• _THE TASK_: Should the listing contain images, exclude them; give the rest again exactly.

----------------

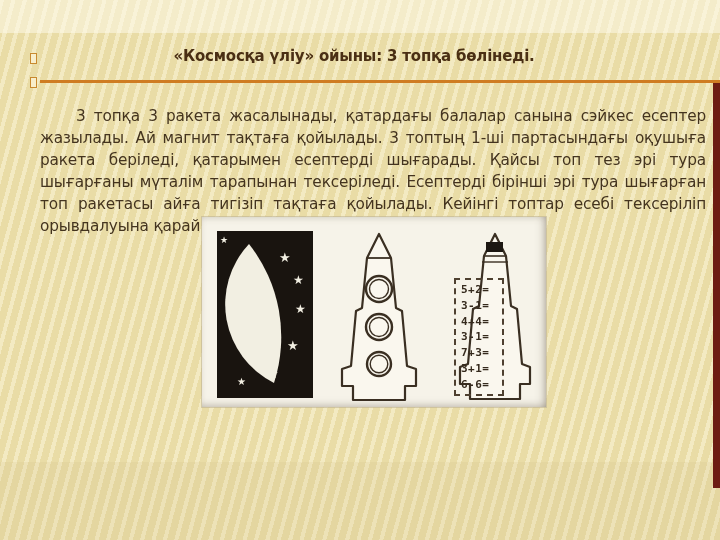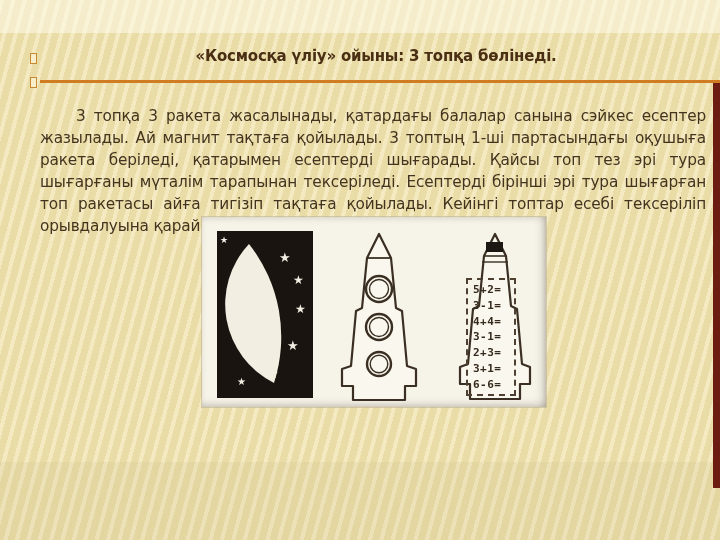--- a/index.html
+++ b/index.html
@@ -10,21 +10,21 @@
     font-family:"DejaVu Sans","Liberation Sans",sans-serif;
   }
   .top-band{position:absolute;left:0;top:0;width:720px;height:33px;background:rgba(255,252,238,0.5);}
   .bottom-band{position:absolute;left:0;top:462px;width:720px;height:78px;background:rgba(205,185,130,0.16);}
   .right-bar{position:absolute;right:0;top:82px;width:7px;height:406px;background:#6d1c12;}
   .rule{position:absolute;left:40px;top:80px;width:680px;height:3px;background:#cf7c22;}
   .bullet{position:absolute;left:30px;width:7px;height:11px;border:1.5px solid #c8892e;background:#f8eecb;}
   .bullet.b1{top:53px;}
   .bullet.b2{top:77px;}
   .title{
-    position:absolute;left:66px;top:47px;width:620px;height:20px;
+    position:absolute;left:44px;top:47px;width:620px;height:20px;
     text-align:center;font-size:15px;font-weight:bold;color:#4a2f14;letter-spacing:-0.2px;
     white-space:nowrap;
   }
   .body-text{
     position:absolute;left:40px;top:71px;width:666px;
     font-size:15.3px;line-height:22px;color:#44341f;text-align:justify;
     text-indent:36px;letter-spacing:-0.15px;margin-top:34px;
   }
   .picture{
     position:absolute;left:202px;top:217px;width:344px;height:190px;
@@ -41,21 +41,21 @@
   .st2{left:62px;top:20px;font-size:13px;}
   .st3{left:76px;top:43px;font-size:12px;}
   .st4{left:78px;top:72px;font-size:12px;}
   .st5{left:70px;top:108px;font-size:13px;}
   .st6{left:50px;top:136px;font-size:13px;}
   .st7{left:20px;top:146px;font-size:10px;}
   .rocket{position:absolute;top:14px;}
   .rocket.mid{left:132px;}
   .rocket.rgt{left:251px;}
   .eq-box{
-    position:absolute;left:264px;top:61px;width:50px;height:118px;
+    position:absolute;left:252px;top:61px;width:50px;height:118px;
     border:2px dashed #4e4030;padding:2px 0 0 5px;
     font-family:"DejaVu Sans Mono","Liberation Mono",monospace;
     font-size:11px;font-weight:bold;color:#352a1d;line-height:15.8px;
     letter-spacing:0.5px;
   }
 </style>
 </head>
 <body>
 
 <div class="slide">
@@ -104,20 +104,20 @@
       <rect x="33" y="11" width="17" height="10" fill="#1c1712"></rect>
       <line x1="31" y1="25" x2="53" y2="25" stroke="#3a2f22" stroke-width="1.6"></line>
       <line x1="29" y1="31" x2="55" y2="31" stroke="#3a2f22" stroke-width="1.4"></line>
     </svg>
 
     <div class="eq-box">
       <div>5+2=</div>
       <div>3-1=</div>
       <div>4+4=</div>
       <div>3-1=</div>
-      <div>2+3=</div>
+      <div>7+3=</div>
       <div>3+1=</div>
       <div>6-6=</div>
     </div>
 
   </div>
 
 </div>
 
 </body></html>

----------------

• _ANSWER FOR THE TASK_:
--- a/index.html
+++ b/index.html
@@ -10,21 +10,21 @@
     font-family:"DejaVu Sans","Liberation Sans",sans-serif;
   }
   .top-band{position:absolute;left:0;top:0;width:720px;height:33px;background:rgba(255,252,238,0.5);}
   .bottom-band{position:absolute;left:0;top:462px;width:720px;height:78px;background:rgba(205,185,130,0.16);}
   .right-bar{position:absolute;right:0;top:82px;width:7px;height:406px;background:#6d1c12;}
   .rule{position:absolute;left:40px;top:80px;width:680px;height:3px;background:#cf7c22;}
   .bullet{position:absolute;left:30px;width:7px;height:11px;border:1.5px solid #c8892e;background:#f8eecb;}
   .bullet.b1{top:53px;}
   .bullet.b2{top:77px;}
   .title{
-    position:absolute;left:66px;top:47px;width:620px;height:20px;
+    position:absolute;left:44px;top:47px;width:620px;height:20px;
     text-align:center;font-size:15px;font-weight:bold;color:#4a2f14;letter-spacing:-0.2px;
     white-space:nowrap;
   }
   .body-text{
     position:absolute;left:40px;top:71px;width:666px;
     font-size:15.3px;line-height:22px;color:#44341f;text-align:justify;
     text-indent:36px;letter-spacing:-0.15px;margin-top:34px;
   }
   .picture{
     position:absolute;left:202px;top:217px;width:344px;height:190px;
@@ -41,21 +41,21 @@
   .st2{left:62px;top:20px;font-size:13px;}
   .st3{left:76px;top:43px;font-size:12px;}
   .st4{left:78px;top:72px;font-size:12px;}
   .st5{left:70px;top:108px;font-size:13px;}
   .st6{left:50px;top:136px;font-size:13px;}
   .st7{left:20px;top:146px;font-size:10px;}
   .rocket{position:absolute;top:14px;}
   .rocket.mid{left:132px;}
   .rocket.rgt{left:251px;}
   .eq-box{
-    position:absolute;left:264px;top:61px;width:50px;height:118px;
+    position:absolute;left:252px;top:61px;width:50px;height:118px;
     border:2px dashed #4e4030;padding:2px 0 0 5px;
     font-family:"DejaVu Sans Mono","Liberation Mono",monospace;
     font-size:11px;font-weight:bold;color:#352a1d;line-height:15.8px;
     letter-spacing:0.5px;
   }
 </style>
 </head>
 <body>
 
 <div class="slide">
@@ -104,20 +104,20 @@
       <rect x="33" y="11" width="17" height="10" fill="#1c1712"></rect>
       <line x1="31" y1="25" x2="53" y2="25" stroke="#3a2f22" stroke-width="1.6"></line>
       <line x1="29" y1="31" x2="55" y2="31" stroke="#3a2f22" stroke-width="1.4"></line>
     </svg>
 
     <div class="eq-box">
       <div>5+2=</div>
       <div>3-1=</div>
       <div>4+4=</div>
       <div>3-1=</div>
-      <div>2+3=</div>
+      <div>7+3=</div>
       <div>3+1=</div>
       <div>6-6=</div>
     </div>
 
   </div>
 
 </div>
 
 </body></html>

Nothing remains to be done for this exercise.